The latest financial update

Those Alamedans who weren’t able to stay up after 2 a.m. to catch the end of the live feed, or who later quit watching the video after seven hours, missed what may have been the most significant – and troubling – financial news from the Council meeting that began on November 7 and ended on November 8:

During each of the next five fiscal years, the City will need to spend every dime of additional revenue coming into the General Fund just to pay its increased annual bill to CalPERS for pensions for retired City workers.  And even then the growth in revenue won’t be enough to cover the escalation in pension costs.

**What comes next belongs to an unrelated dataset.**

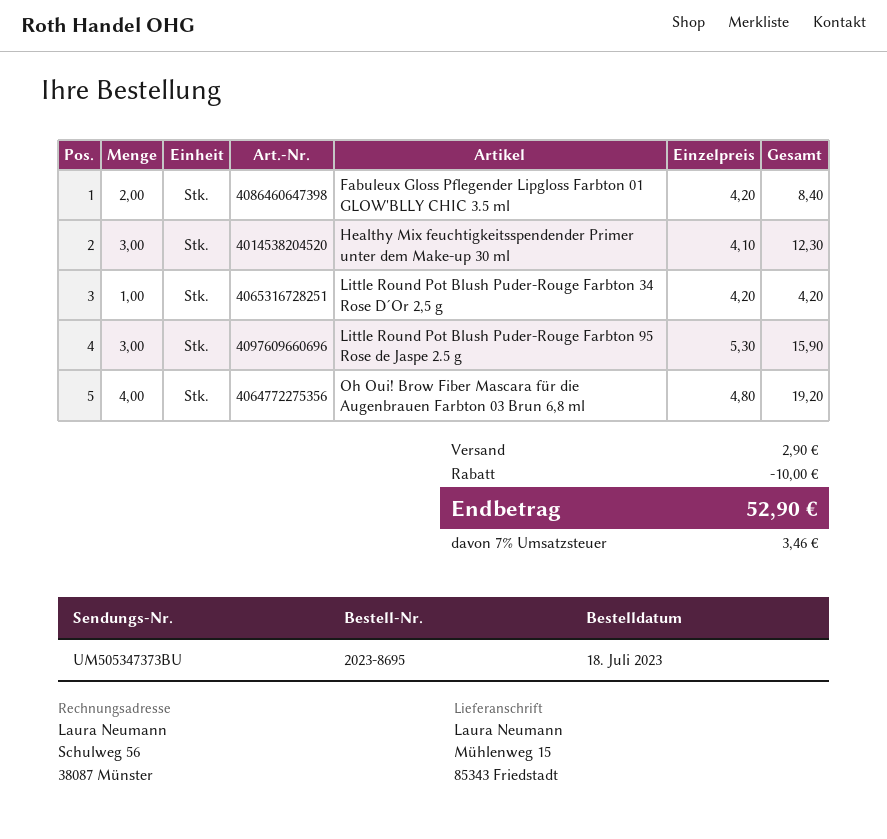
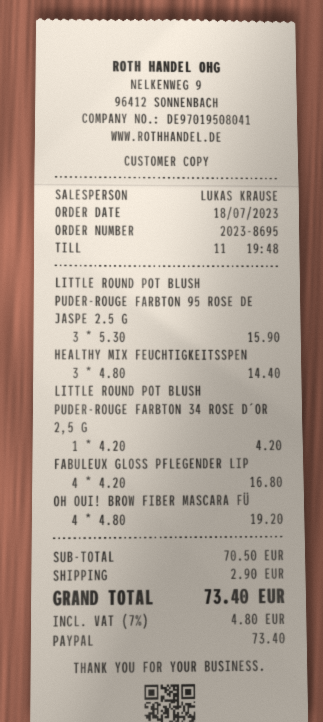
Fabuleux Gloss Pflegender Lipgloss Farbton 01 GLOW'BLLY CHIC 3.5 ml: 2 x 4.20 = 8.40 -> 4 x 4.20 = 16.80
Healthy Mix feuchtigkeitsspendender Primer unter dem Make-up 30 ml: 3 x 4.10 = 12.30 -> 3 x 4.80 = 14.40
discount: 10.00 -> none
tax: 7% = 3.46 -> 7% = 4.80
total: 52.90 -> 73.40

The reluctant bearers of this bad news were City Finance Director Elena Adair and Mike Meyer of NHA Advisors, the San Rafael-based financial consulting firm hired to give advice regarding the City’s skyrocketing liability for pensions and retiree health insurance (aka “OPEB”).

Earlier this year, when Council was considering the new two-year budget, NHA presented a chart projecting the annual amounts the City would be obligated to pay to CalPERS during the next 30 years to provide benefits under the separate pension plans covering public-safety and “miscellaneous” retirees.  Since then, CalPERS released updated actuarial reports for the two plans, and NHA revised its projections accordingly – in an upward direction.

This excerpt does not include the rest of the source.